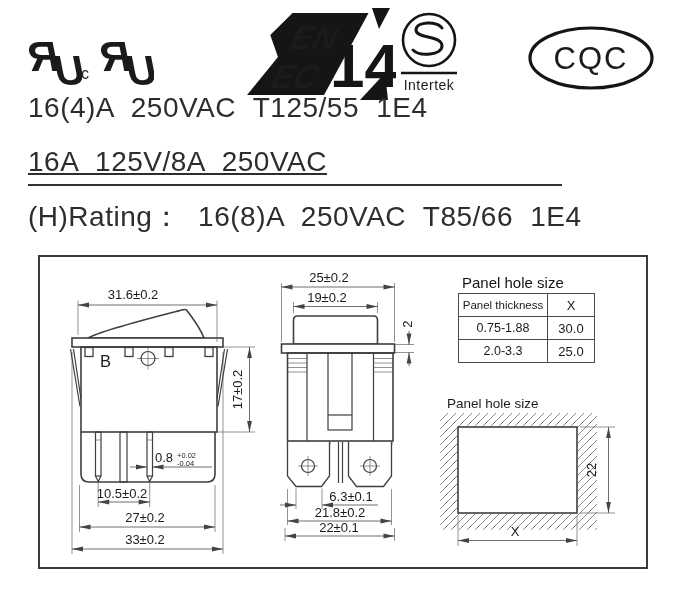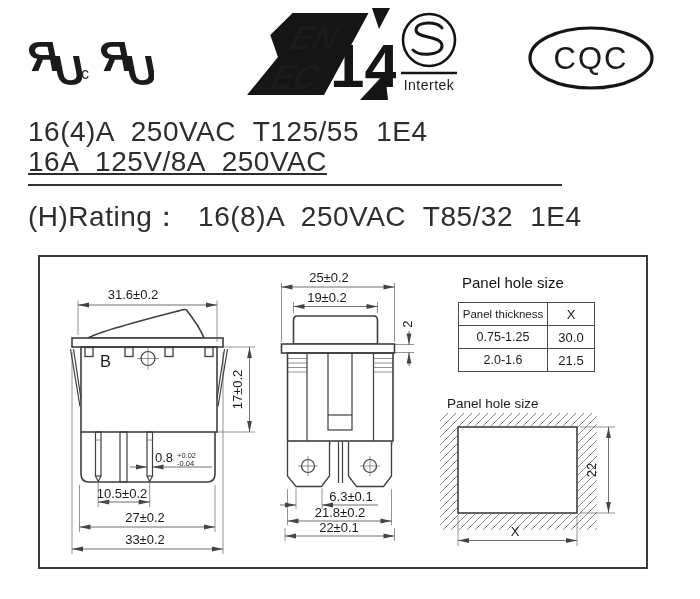--- a/index.html
+++ b/index.html
@@ -73,7 +73,7 @@
     <text x="65" y="44" font-size="31" text-anchor="middle" letter-spacing="2">CQC</text>
   </svg>
 
-  <div class="abs rating" style="left:28px;top:116px;">16(4)A 250VAC T125/55 1E4</div>
+  <div class="abs rating" style="left:28px;top:92px;">16(4)A 250VAC T125/55 1E4</div>
   <div class="abs rating" style="left:28px;top:146px;text-decoration:underline;">16A 125V/8A 250VAC</div>
   <div class="abs rule" style="left:28px;top:184px;width:534px;"></div>
   <div class="abs rating" style="left:28px;top:198px;">(H)Rating： 16(8)A 250VAC T85/32 1E4</div>

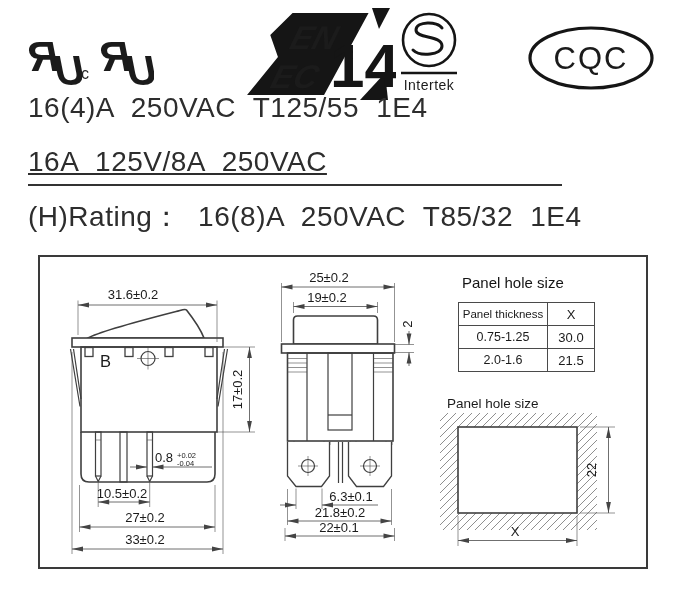--- a/index.html
+++ b/index.html
@@ -76,7 +76,7 @@
   <div class="abs rating" style="left:28px;top:92px;">16(4)A 250VAC T125/55 1E4</div>
   <div class="abs rating" style="left:28px;top:146px;text-decoration:underline;">16A 125V/8A 250VAC</div>
   <div class="abs rule" style="left:28px;top:184px;width:534px;"></div>
-  <div class="abs rating" style="left:28px;top:198px;">(H)Rating： 16(8)A 250VAC T85/32 1E4</div>
+  <div class="abs rating" style="left:28px;top:198px;">(H)Rating： 16(8)A 250VAC T85/66 1E4</div>
 
   <div class="abs tbl-title" style="left:462px;top:274px;">Panel hole size</div>
   <table class="abs spec-table" style="left:458px;top:293px;margin-top:9px;">

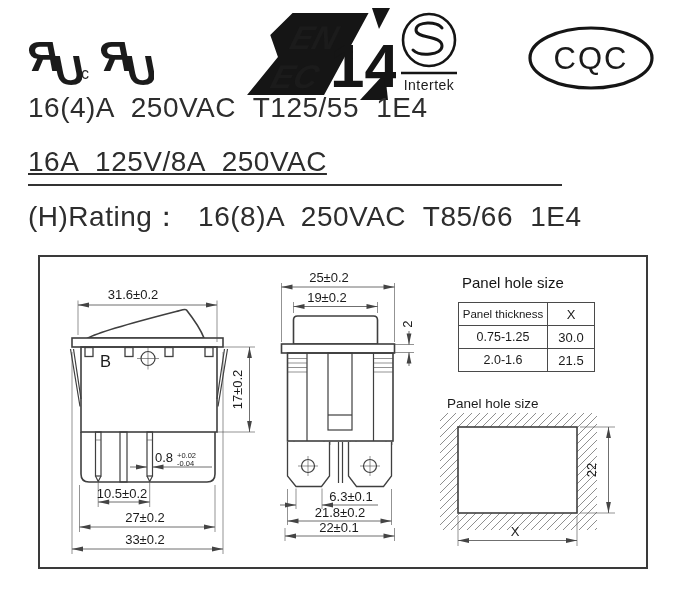--- a/index.html
+++ b/index.html
@@ -79,7 +79,7 @@
   <div class="abs rating" style="left:28px;top:198px;">(H)Rating： 16(8)A 250VAC T85/66 1E4</div>
 
   <div class="abs tbl-title" style="left:462px;top:274px;">Panel hole size</div>
-  <table class="abs spec-table" style="left:458px;top:293px;margin-top:9px;">
+  <table class="abs spec-table" style="left:458px;top:293px;">
     <tbody>
         <tr>
       <td class="c1 hdr1">Panel thickness</td>

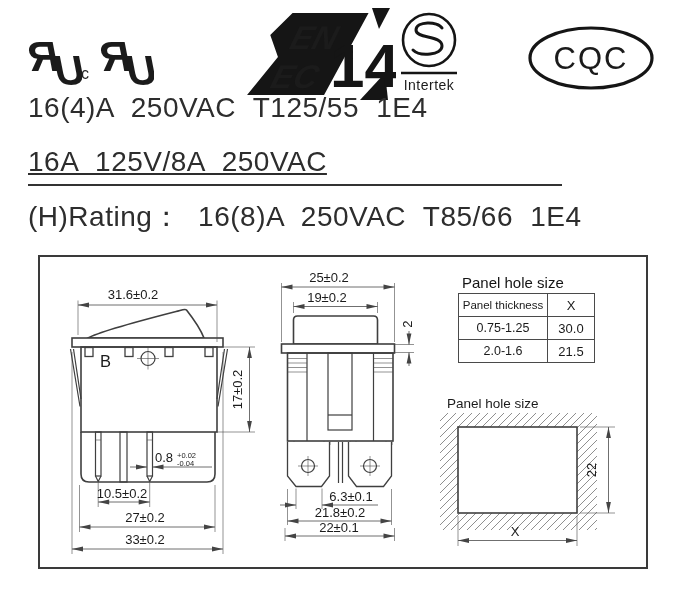--- a/index.html
+++ b/index.html
@@ -86,7 +86,7 @@
       <td class="c2">X</td>
     </tr>
     <tr>
-      <td class="c1">0.75-1.25</td>
+      <td class="c1">0.75-1.88</td>
       <td class="c2">30.0</td>
     </tr>
     <tr>

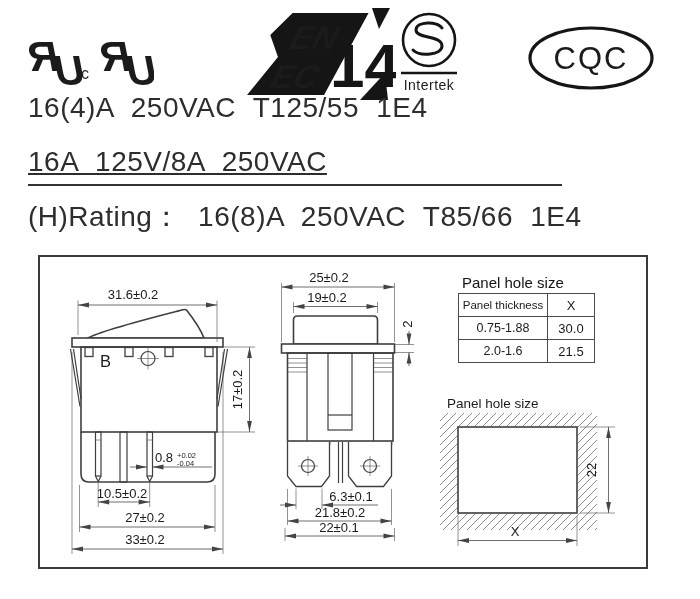--- a/index.html
+++ b/index.html
@@ -90,7 +90,7 @@
       <td class="c2">30.0</td>
     </tr>
     <tr>
-      <td class="c1">2.0-1.6</td>
+      <td class="c1">2.0-3.3</td>
       <td class="c2">21.5</td>
     </tr>
   </tbody>

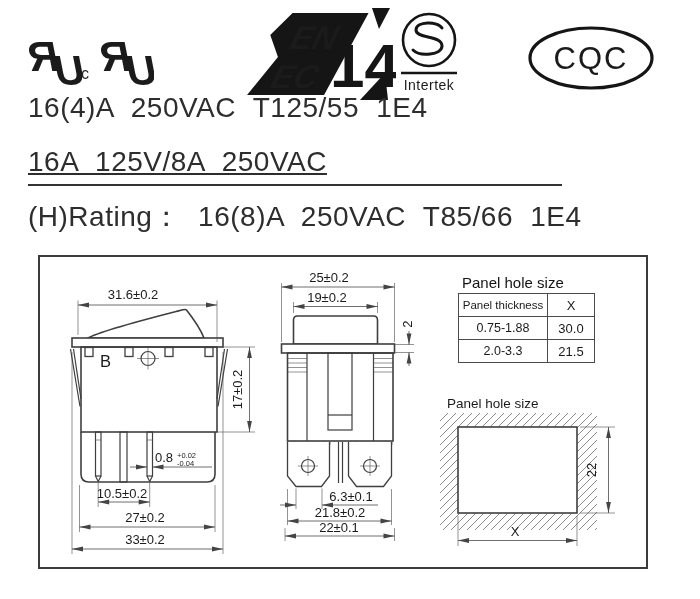--- a/index.html
+++ b/index.html
@@ -91,7 +91,7 @@
     </tr>
     <tr>
       <td class="c1">2.0-3.3</td>
-      <td class="c2">21.5</td>
+      <td class="c2">25.0</td>
     </tr>
   </tbody>
     </table>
○ ○ ○ ○
§ **Aim of the task**: Find the lines above that contain the word "spec" and collect them.

§ **The answer**:
   <table class="abs spec-table" style="left:458px;top:293px;margin-top:9px;">
-  <table class="abs spec-table" style="left:458px;top:293px;margin-top:9px;">
+  <table class="abs spec-table" style="left:458px;top:293px;">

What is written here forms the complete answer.